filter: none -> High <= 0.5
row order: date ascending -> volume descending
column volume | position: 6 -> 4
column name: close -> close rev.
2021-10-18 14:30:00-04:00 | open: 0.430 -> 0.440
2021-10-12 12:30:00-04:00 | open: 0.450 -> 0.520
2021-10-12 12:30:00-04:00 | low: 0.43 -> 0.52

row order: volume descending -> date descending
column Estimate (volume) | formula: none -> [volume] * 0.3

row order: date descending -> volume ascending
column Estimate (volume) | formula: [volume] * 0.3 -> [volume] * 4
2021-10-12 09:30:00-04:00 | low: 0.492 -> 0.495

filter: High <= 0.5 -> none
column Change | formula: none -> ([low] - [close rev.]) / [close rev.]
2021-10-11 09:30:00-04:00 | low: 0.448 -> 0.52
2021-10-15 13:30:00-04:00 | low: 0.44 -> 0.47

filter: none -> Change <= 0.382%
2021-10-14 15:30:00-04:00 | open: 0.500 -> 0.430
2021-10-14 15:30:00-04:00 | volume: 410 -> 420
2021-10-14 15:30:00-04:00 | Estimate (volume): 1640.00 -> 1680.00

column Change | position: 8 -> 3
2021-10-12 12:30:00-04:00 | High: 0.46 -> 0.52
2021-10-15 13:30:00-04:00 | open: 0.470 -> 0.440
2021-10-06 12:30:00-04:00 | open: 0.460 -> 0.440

-- Exercise description --
Using the material above, reproduce exactly the line that contains "filter: High <= 0.5 -> none" and all lines after it through the last one, and only those.

-- Written response --
filter: High <= 0.5 -> none
column Change | formula: none -> ([low] - [close rev.]) / [close rev.]
2021-10-11 09:30:00-04:00 | low: 0.448 -> 0.52
2021-10-15 13:30:00-04:00 | low: 0.44 -> 0.47

filter: none -> Change <= 0.382%
2021-10-14 15:30:00-04:00 | open: 0.500 -> 0.430
2021-10-14 15:30:00-04:00 | volume: 410 -> 420
2021-10-14 15:30:00-04:00 | Estimate (volume): 1640.00 -> 1680.00

column Change | position: 8 -> 3
2021-10-12 12:30:00-04:00 | High: 0.46 -> 0.52
2021-10-15 13:30:00-04:00 | open: 0.470 -> 0.440
2021-10-06 12:30:00-04:00 | open: 0.460 -> 0.440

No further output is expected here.